═════ MATERIAL FOR THE TASK ═════

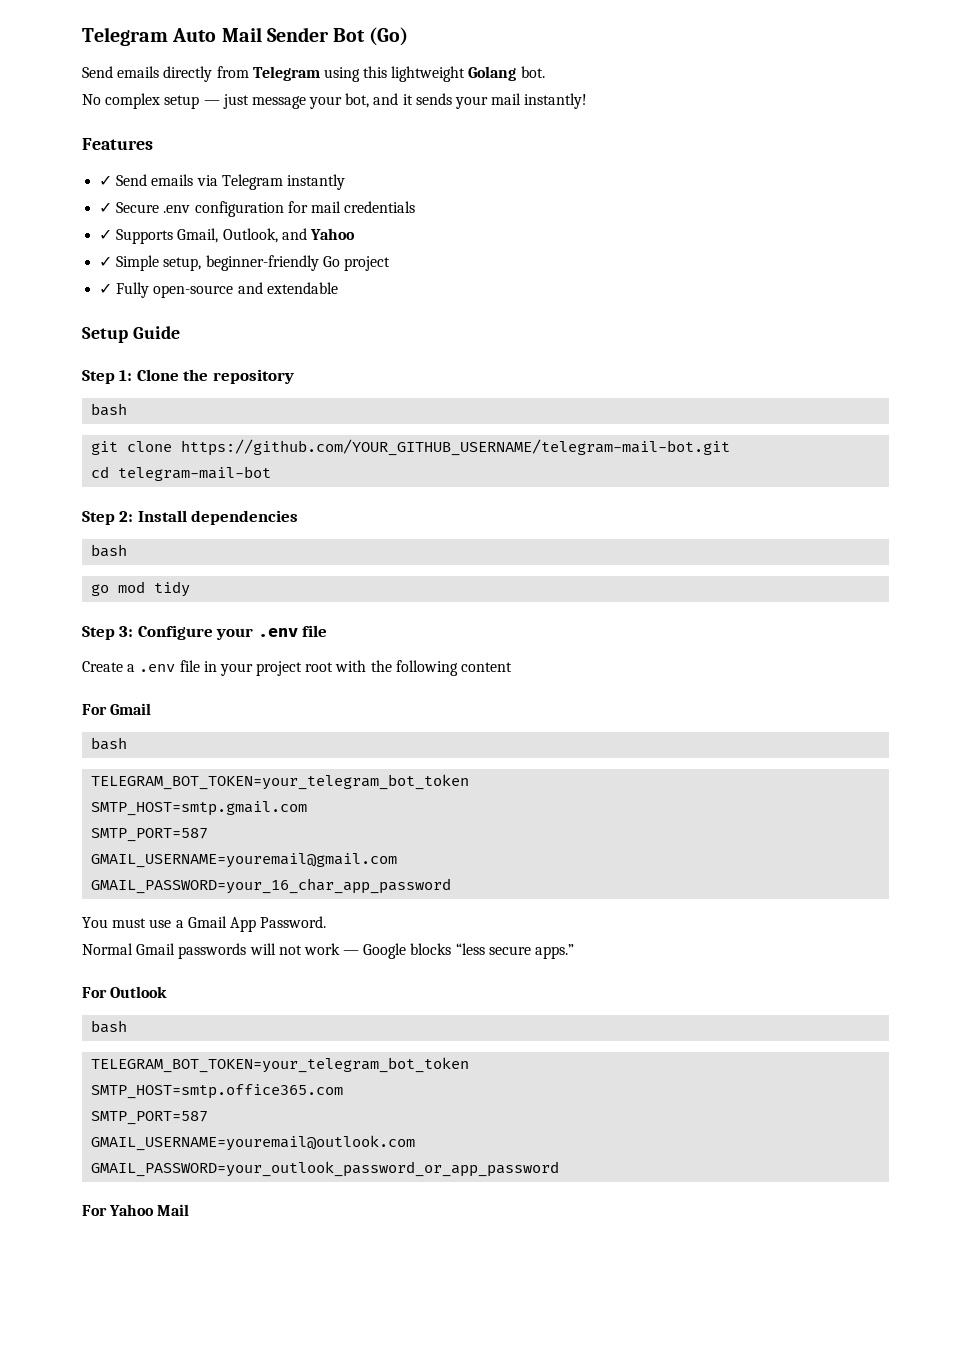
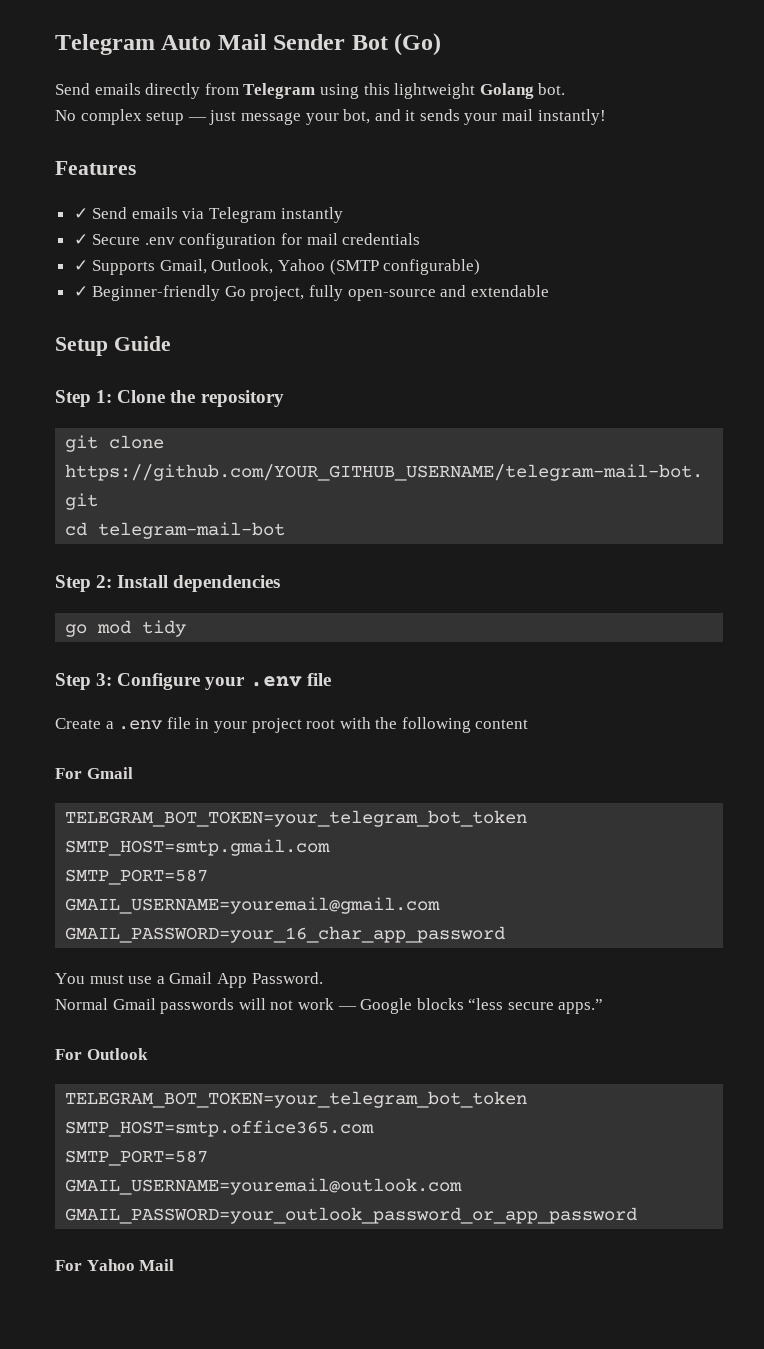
- ✓ Supports Gmail, Outlook, and Yahoo
- ✓ Simple setup, beginner-friendly Go project
- ✓ Fully open-source and extendable
+ ✓ Supports Gmail, Outlook, Yahoo (SMTP configurable)
+ ✓ Beginner-friendly Go project, fully open-source and extendable
  Step 1: Clone the repository
- bash
  Step 2: Install dependencies
- bash
  For Gmail
- bash
  For Outlook
- bash

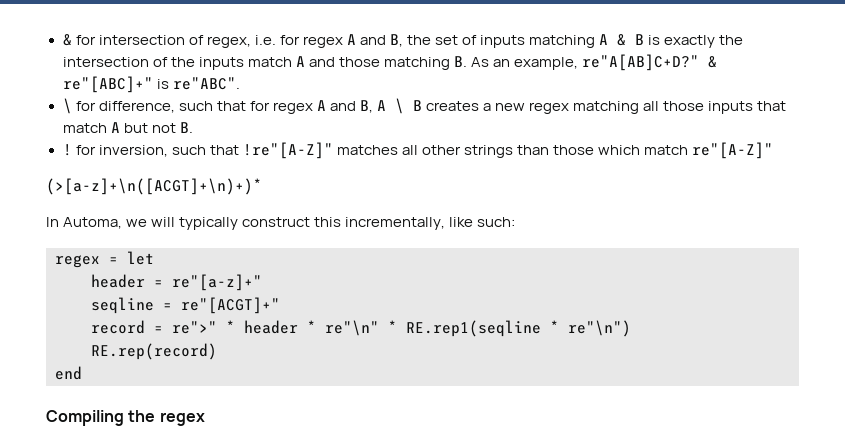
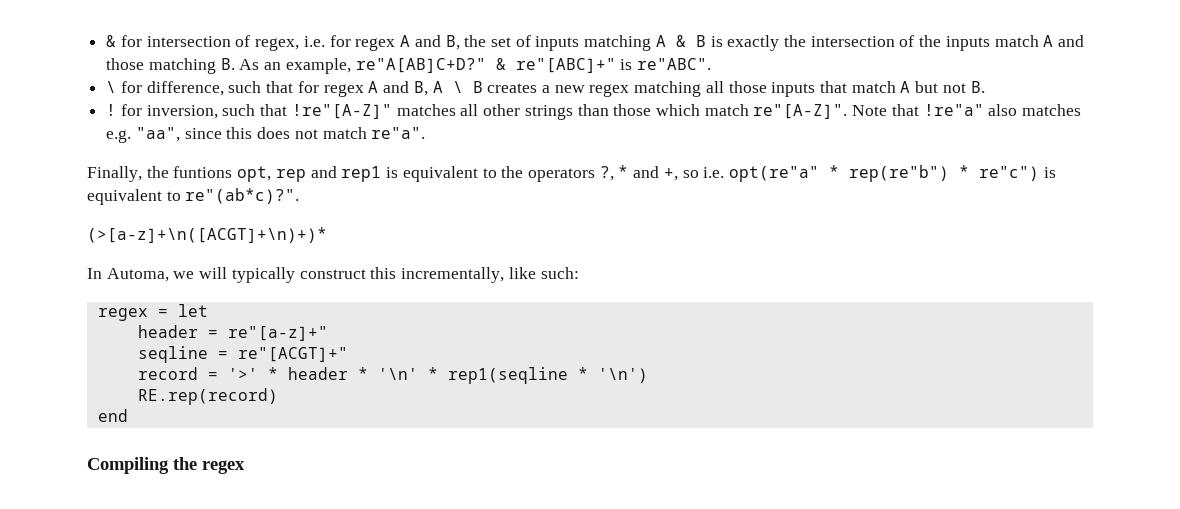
- ! for inversion, such that !re"[A-Z]" matches all other strings than those which match re"[A-Z]"
+ ! for inversion, such that !re"[A-Z]" matches all other strings than those which match re"[A-Z]". Note that !re"a" also matches e.g. "aa", since this does not match re"a".
+ Finally, the funtions opt, rep and rep1 is equivalent to the operators ?, * and +, so i.e. opt(re"a" * rep(re"b") * re"c") is equivalent to re"(ab*c)?".
- record = re">" * header * re"\n" * RE.rep1(seqline * re"\n")
+ record = '>' * header * '\n' * rep1(seqline * '\n')

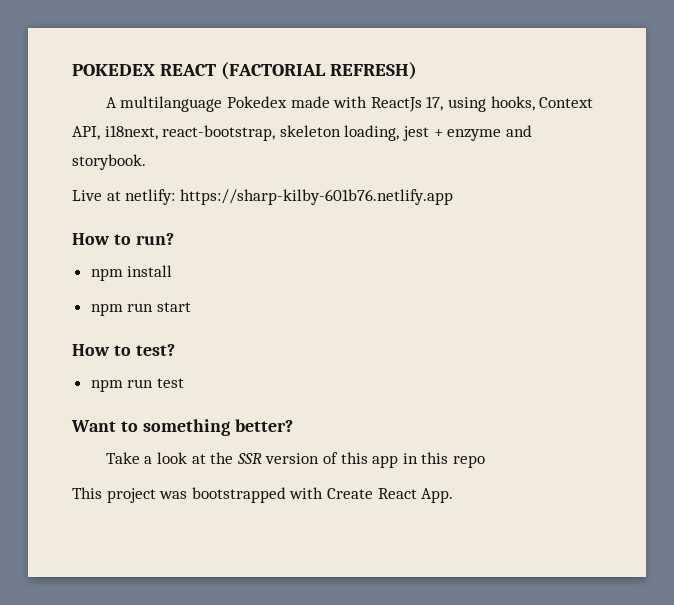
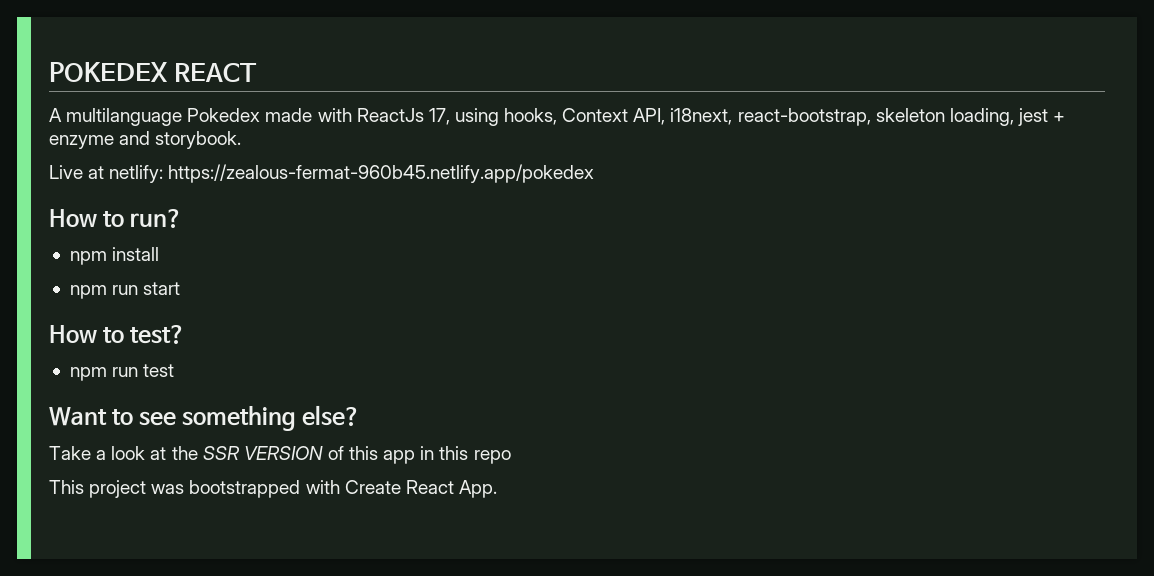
- POKEDEX REACT (FACTORIAL REFRESH)
+ POKEDEX REACT
- Live at netlify: https://sharp-kilby-601b76.netlify.app
+ Live at netlify: https://zealous-fermat-960b45.netlify.app/pokedex
- Want to something better?
+ Want to see something else?
- Take a look at the SSR version of this app in this repo
+ Take a look at the SSR VERSION of this app in this repo

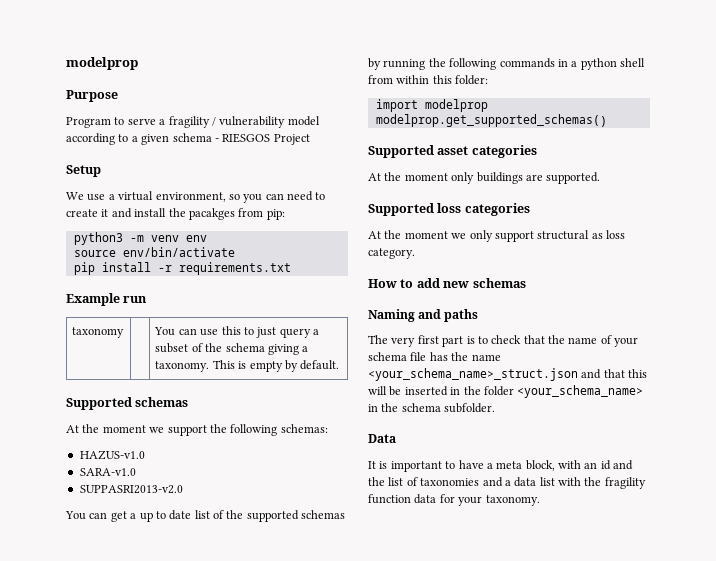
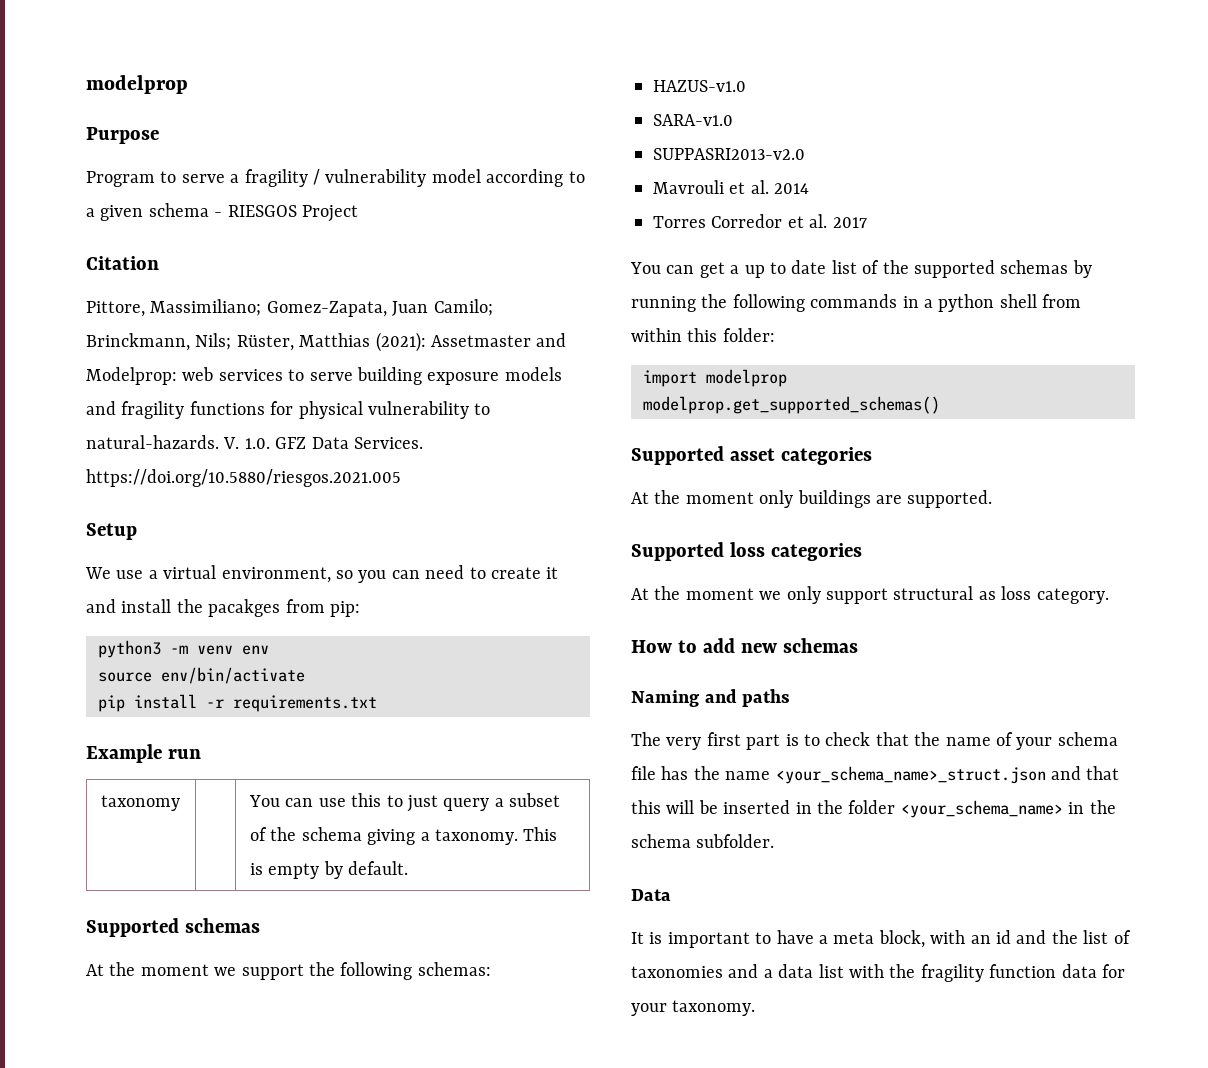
+ Citation
+ Pittore, Massimiliano; Gomez-Zapata, Juan Camilo; Brinckmann, Nils; Rüster, Matthias (2021): Assetmaster and Modelprop: web services to serve building exposure models and fragility functions for physical vulnerability to natural-hazards. V. 1.0. GFZ Data Services. https://doi.org/10.5880/riesgos.2021.005
+ Mavrouli et al. 2014
+ Torres Corredor et al. 2017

═════

PROBLEM TO SOLVE:
Word for word, set down every line of the records above, and leave the pictures out.

RESPONSE BELOW:
- ✓ Supports Gmail, Outlook, and Yahoo
- ✓ Simple setup, beginner-friendly Go project
- ✓ Fully open-source and extendable
+ ✓ Supports Gmail, Outlook, Yahoo (SMTP configurable)
+ ✓ Beginner-friendly Go project, fully open-source and extendable
  Step 1: Clone the repository
- bash
  Step 2: Install dependencies
- bash
  For Gmail
- bash
  For Outlook
- bash

- ! for inversion, such that !re"[A-Z]" matches all other strings than those which match re"[A-Z]"
+ ! for inversion, such that !re"[A-Z]" matches all other strings than those which match re"[A-Z]". Note that !re"a" also matches e.g. "aa", since this does not match re"a".
+ Finally, the funtions opt, rep and rep1 is equivalent to the operators ?, * and +, so i.e. opt(re"a" * rep(re"b") * re"c") is equivalent to re"(ab*c)?".
- record = re">" * header * re"\n" * RE.rep1(seqline * re"\n")
+ record = '>' * header * '\n' * rep1(seqline * '\n')

- POKEDEX REACT (FACTORIAL REFRESH)
+ POKEDEX REACT
- Live at netlify: https://sharp-kilby-601b76.netlify.app
+ Live at netlify: https://zealous-fermat-960b45.netlify.app/pokedex
- Want to something better?
+ Want to see something else?
- Take a look at the SSR version of this app in this repo
+ Take a look at the SSR VERSION of this app in this repo

+ Citation
+ Pittore, Massimiliano; Gomez-Zapata, Juan Camilo; Brinckmann, Nils; Rüster, Matthias (2021): Assetmaster and Modelprop: web services to serve building exposure models and fragility functions for physical vulnerability to natural-hazards. V. 1.0. GFZ Data Services. https://doi.org/10.5880/riesgos.2021.005
+ Mavrouli et al. 2014
+ Torres Corredor et al. 2017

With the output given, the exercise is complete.